Il presente di Bachini

Oggi Jonathan Bachini è un uomo che, a quanto sembra, si pensa abbia sconfitto i suoi cattivi demoni. Un uomo che è stato, bisogna dirlo, ingiustamente lasciato solo quando forse avrebbe avuto bisogno di essere aiutato. Vuole provare a fare l’allenatore, e ha chiesto ai vertici della FIGC la grazia, almeno momentaneamente negata. “Fanno allenare anche i pedofili e non me”, ha sbottato un paio d’anni fa in un’intervista rilasciata al Corriere della Sera. Negli ultimi anni ha dato una mano ad alcune società dilettantistiche di Livorno, collaborando dall’esterno grazie ad alcuni amici e cercando di riavvicinarsi a quel mondo da cui è stato presto escluso.

Jonathan Bachini è anche, purtroppo, una delle tante scommesse perse.
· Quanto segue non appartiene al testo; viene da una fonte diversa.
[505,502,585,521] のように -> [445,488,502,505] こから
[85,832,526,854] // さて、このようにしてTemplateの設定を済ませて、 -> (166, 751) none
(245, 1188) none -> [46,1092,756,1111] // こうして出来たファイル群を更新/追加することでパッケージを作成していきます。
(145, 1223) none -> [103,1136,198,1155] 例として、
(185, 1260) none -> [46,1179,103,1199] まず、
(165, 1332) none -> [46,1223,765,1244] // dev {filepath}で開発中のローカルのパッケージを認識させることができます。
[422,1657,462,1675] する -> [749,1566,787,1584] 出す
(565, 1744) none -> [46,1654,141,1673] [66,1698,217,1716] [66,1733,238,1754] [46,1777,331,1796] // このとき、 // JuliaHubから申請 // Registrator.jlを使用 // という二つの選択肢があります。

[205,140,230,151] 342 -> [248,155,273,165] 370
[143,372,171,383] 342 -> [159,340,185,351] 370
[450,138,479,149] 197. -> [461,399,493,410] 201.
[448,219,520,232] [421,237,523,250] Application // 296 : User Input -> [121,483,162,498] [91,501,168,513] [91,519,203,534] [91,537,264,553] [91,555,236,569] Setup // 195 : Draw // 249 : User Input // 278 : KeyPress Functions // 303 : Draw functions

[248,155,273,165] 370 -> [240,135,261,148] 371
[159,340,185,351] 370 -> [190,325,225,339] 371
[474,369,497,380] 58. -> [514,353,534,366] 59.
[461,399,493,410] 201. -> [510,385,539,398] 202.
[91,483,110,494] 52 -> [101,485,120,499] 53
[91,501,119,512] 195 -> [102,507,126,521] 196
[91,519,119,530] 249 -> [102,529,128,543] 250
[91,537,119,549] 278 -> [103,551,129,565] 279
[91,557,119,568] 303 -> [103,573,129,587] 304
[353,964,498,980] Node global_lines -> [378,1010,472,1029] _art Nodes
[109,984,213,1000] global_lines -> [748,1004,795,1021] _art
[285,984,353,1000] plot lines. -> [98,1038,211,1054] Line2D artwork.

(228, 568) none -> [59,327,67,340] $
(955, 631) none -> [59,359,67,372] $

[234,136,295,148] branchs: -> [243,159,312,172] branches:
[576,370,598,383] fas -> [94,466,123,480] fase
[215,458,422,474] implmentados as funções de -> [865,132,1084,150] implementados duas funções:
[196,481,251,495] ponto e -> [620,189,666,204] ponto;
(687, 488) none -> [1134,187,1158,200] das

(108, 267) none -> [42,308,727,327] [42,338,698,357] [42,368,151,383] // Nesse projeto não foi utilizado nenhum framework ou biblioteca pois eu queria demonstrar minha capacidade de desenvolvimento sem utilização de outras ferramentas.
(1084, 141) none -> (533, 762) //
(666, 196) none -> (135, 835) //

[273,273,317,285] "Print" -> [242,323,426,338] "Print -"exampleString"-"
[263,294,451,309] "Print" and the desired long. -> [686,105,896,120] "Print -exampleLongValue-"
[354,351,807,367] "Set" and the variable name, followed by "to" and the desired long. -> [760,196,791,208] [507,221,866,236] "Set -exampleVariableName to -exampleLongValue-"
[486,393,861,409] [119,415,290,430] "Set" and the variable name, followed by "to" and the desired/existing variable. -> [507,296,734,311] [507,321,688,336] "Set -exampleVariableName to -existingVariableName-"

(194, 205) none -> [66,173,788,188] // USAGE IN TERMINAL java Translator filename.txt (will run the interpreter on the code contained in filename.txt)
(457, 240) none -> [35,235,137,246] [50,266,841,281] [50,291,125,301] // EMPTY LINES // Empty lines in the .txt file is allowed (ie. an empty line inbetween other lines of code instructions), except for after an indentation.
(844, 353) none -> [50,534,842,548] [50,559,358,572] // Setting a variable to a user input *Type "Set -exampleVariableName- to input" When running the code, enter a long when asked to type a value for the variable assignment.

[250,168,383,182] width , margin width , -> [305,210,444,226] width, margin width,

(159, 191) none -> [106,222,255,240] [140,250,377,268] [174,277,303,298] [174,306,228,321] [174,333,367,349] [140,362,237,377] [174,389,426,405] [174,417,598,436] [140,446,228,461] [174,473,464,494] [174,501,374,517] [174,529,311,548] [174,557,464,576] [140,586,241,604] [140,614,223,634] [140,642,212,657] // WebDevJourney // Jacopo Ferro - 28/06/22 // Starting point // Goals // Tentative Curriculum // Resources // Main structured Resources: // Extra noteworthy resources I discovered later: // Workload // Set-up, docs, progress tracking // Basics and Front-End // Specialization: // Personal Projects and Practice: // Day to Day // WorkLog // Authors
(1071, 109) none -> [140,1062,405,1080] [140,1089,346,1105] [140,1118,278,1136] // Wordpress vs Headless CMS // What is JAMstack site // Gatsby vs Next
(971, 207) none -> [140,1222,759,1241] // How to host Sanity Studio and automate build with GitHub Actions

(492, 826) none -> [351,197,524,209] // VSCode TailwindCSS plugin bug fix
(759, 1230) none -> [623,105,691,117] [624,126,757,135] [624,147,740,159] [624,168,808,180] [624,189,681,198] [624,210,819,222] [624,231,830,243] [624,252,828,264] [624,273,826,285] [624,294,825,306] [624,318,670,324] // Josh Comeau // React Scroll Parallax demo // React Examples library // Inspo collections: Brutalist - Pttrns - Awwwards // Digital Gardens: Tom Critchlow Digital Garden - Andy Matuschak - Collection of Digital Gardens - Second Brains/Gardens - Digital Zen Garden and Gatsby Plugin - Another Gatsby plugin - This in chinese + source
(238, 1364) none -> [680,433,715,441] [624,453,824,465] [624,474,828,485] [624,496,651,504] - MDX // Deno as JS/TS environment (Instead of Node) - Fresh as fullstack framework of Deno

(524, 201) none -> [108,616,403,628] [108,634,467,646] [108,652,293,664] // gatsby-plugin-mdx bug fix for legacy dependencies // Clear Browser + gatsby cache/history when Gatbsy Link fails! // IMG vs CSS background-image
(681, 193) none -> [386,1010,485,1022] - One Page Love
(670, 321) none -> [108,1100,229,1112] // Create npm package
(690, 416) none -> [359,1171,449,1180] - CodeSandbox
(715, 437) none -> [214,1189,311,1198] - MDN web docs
Non del calcio stavolta, ma della vita. Spesso in alcune interviste ha sostenuto di aver fatto del male solo a se stesso, non rendendosi però conto di aver danneggiato due interi sistemi: quello calcistico (nazionale) e quello familiare (personale, che lo ha visto poi coinvolto in altre grane giudiziarie, come alimenti non pagati alla prole). Jonathan Bachini è il limite che non avremmo mai dovuto superare. È l’errore che commettiamo più volte, ripromettendoci di aver finito. È anche, però, la speranza che una nuova possibilità non la si neghi davvero a nessuno.